The parts of Toledo, Ohio's new marijuana decriminalization law which abolish jail and fines for possessing pot is now being honored, even though the recently adopted "Sensible Marihuana Ordinance" remains in limbo in a legal contest between the city and Ohio Attorney General Mike DeWine.

Twenty-one people have been charged with marijuana possession in Toledo Municipal Court since voters approved the ordinance on September 15, reports Tom Troy at The Blade.

Among those cases, only one defendant, 18-year-old Mariah Smith, has been convicted. She pleaded no contest and was "sentenced" to no fine and no jail time.

In the other cases, the defendants are still waiting for trail or authorities reduced the charge to disorderly conduct.

Atty. Gen. DeWine and others filed suit to block sections of the law that attempt to rewrite Ohio state felony law regarding marijuana.

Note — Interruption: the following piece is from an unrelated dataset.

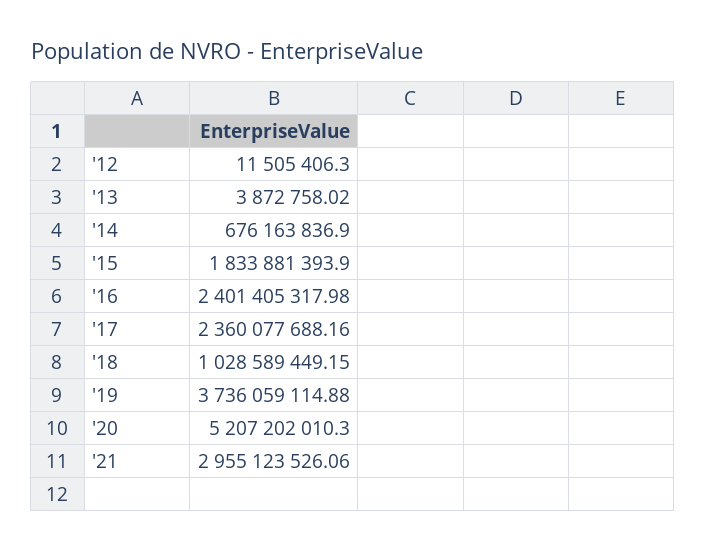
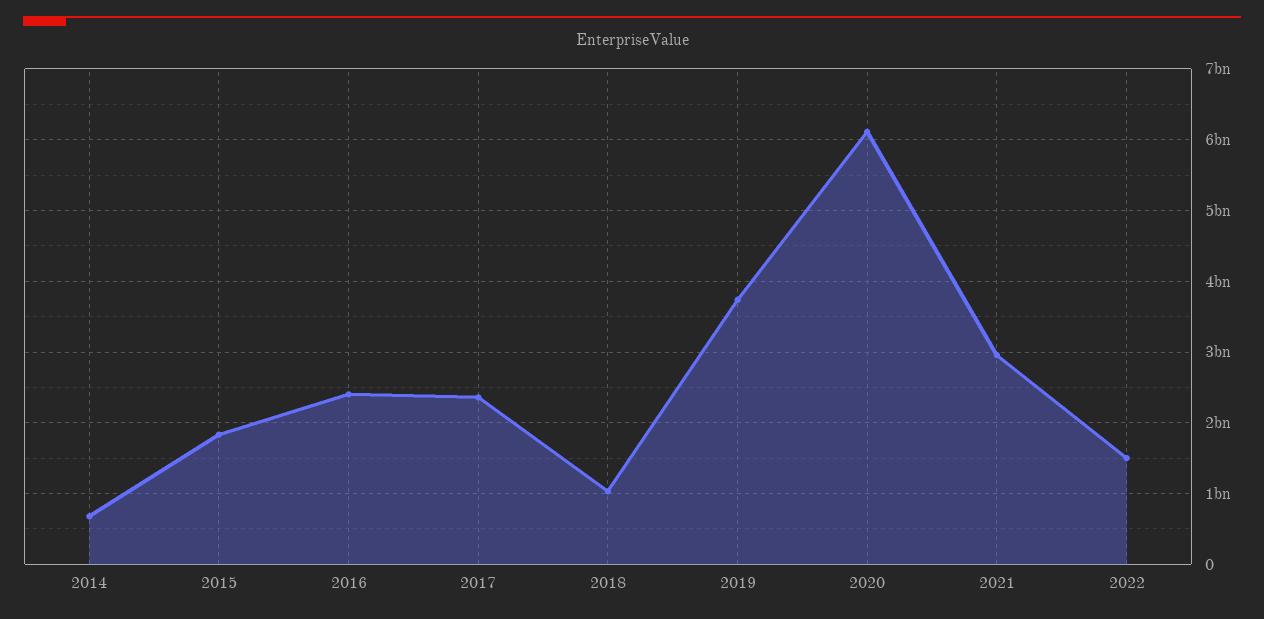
'12: 11505406.3 -> none
'13: 3872758.02 -> none
'20: 5207202010.3 -> 6100000000
2022: none -> 1500000000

By a 70 to 30 percent vote, Toledo residents in September approved the citizen initiative that wrote a new ordinance into the Toledo Municipal Code which decriminalizes marijuana and hashish possession. Fewer than 10 percent of registered city voters turned out for the election.

The new city ordinance reduces all the penalties, no matter the quantity, to zero dollars in fines and zero time in jail.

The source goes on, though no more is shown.